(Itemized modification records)

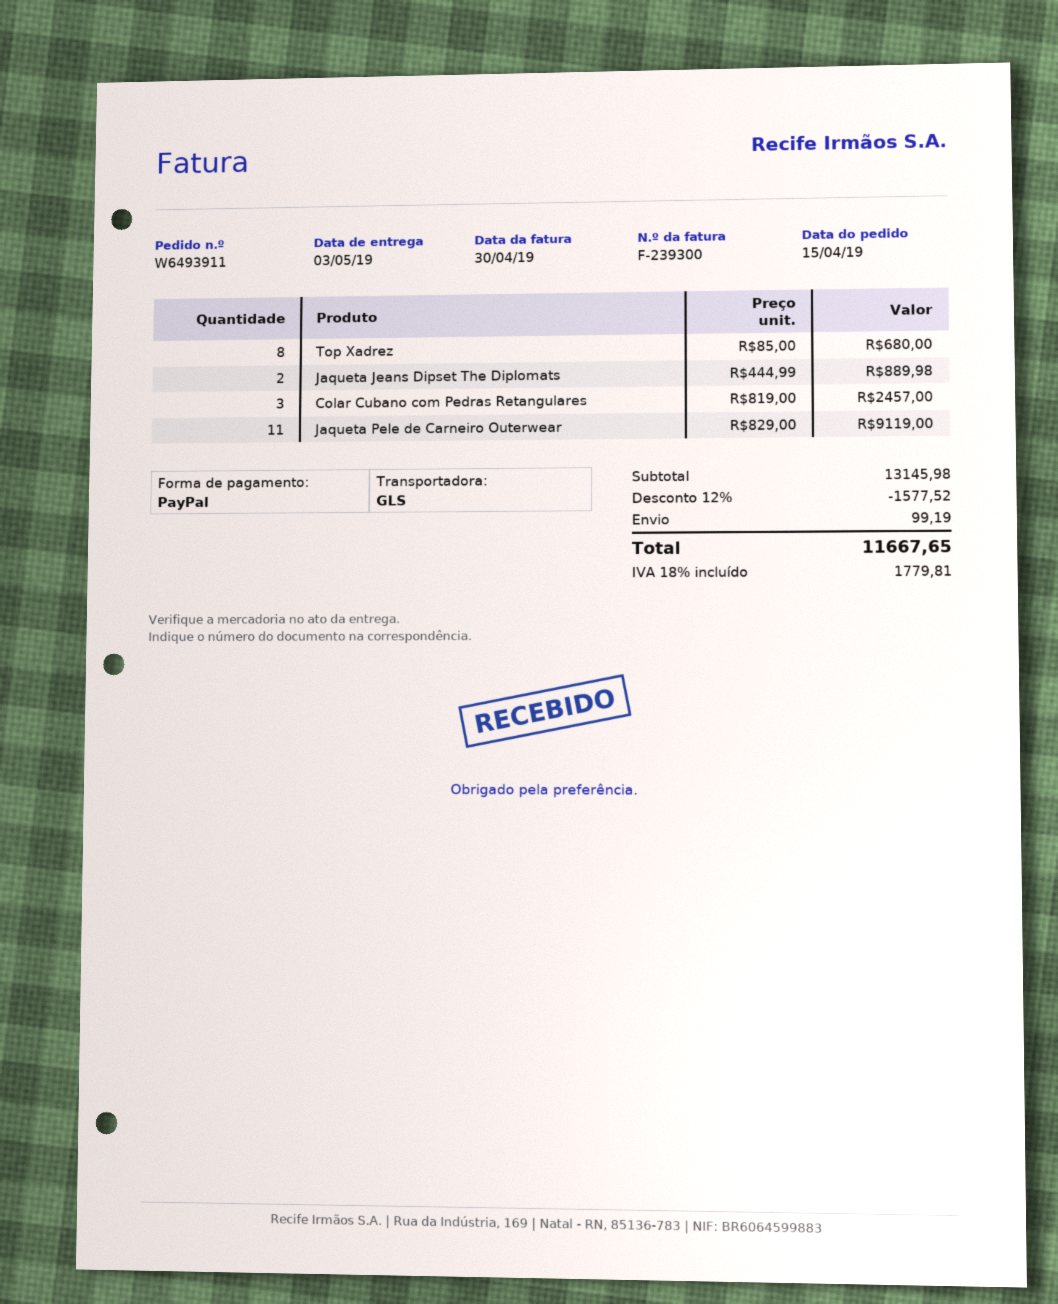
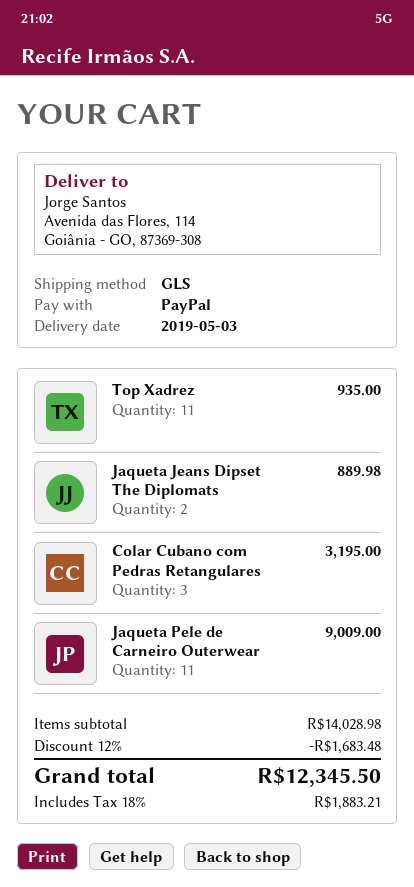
Top Xadrez: 8 for 680.00 -> 11 for 935.00
Colar Cubano com Pedras Retangulares: 3 for 2457.00 -> 3 for 3195.00
Jaqueta Pele de Carneiro Outerwear: 11 for 9119.00 -> 11 for 9009.00
subtotal: 13145.98 -> 14028.98
discount: 12% = 1577.52 -> 12% = 1683.48
shipping: 99.19 -> none
tax: 18% = 1779.81 -> 18% = 1883.21
total: 11667.65 -> 12345.50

- **What is required**:
Only the text of the records above is to be reproduced, exactly as given; the pictures are dropped.

- **Output for this exercise**:
Top Xadrez: 8 for 680.00 -> 11 for 935.00
Colar Cubano com Pedras Retangulares: 3 for 2457.00 -> 3 for 3195.00
Jaqueta Pele de Carneiro Outerwear: 11 for 9119.00 -> 11 for 9009.00
subtotal: 13145.98 -> 14028.98
discount: 12% = 1577.52 -> 12% = 1683.48
shipping: 99.19 -> none
tax: 18% = 1779.81 -> 18% = 1883.21
total: 11667.65 -> 12345.50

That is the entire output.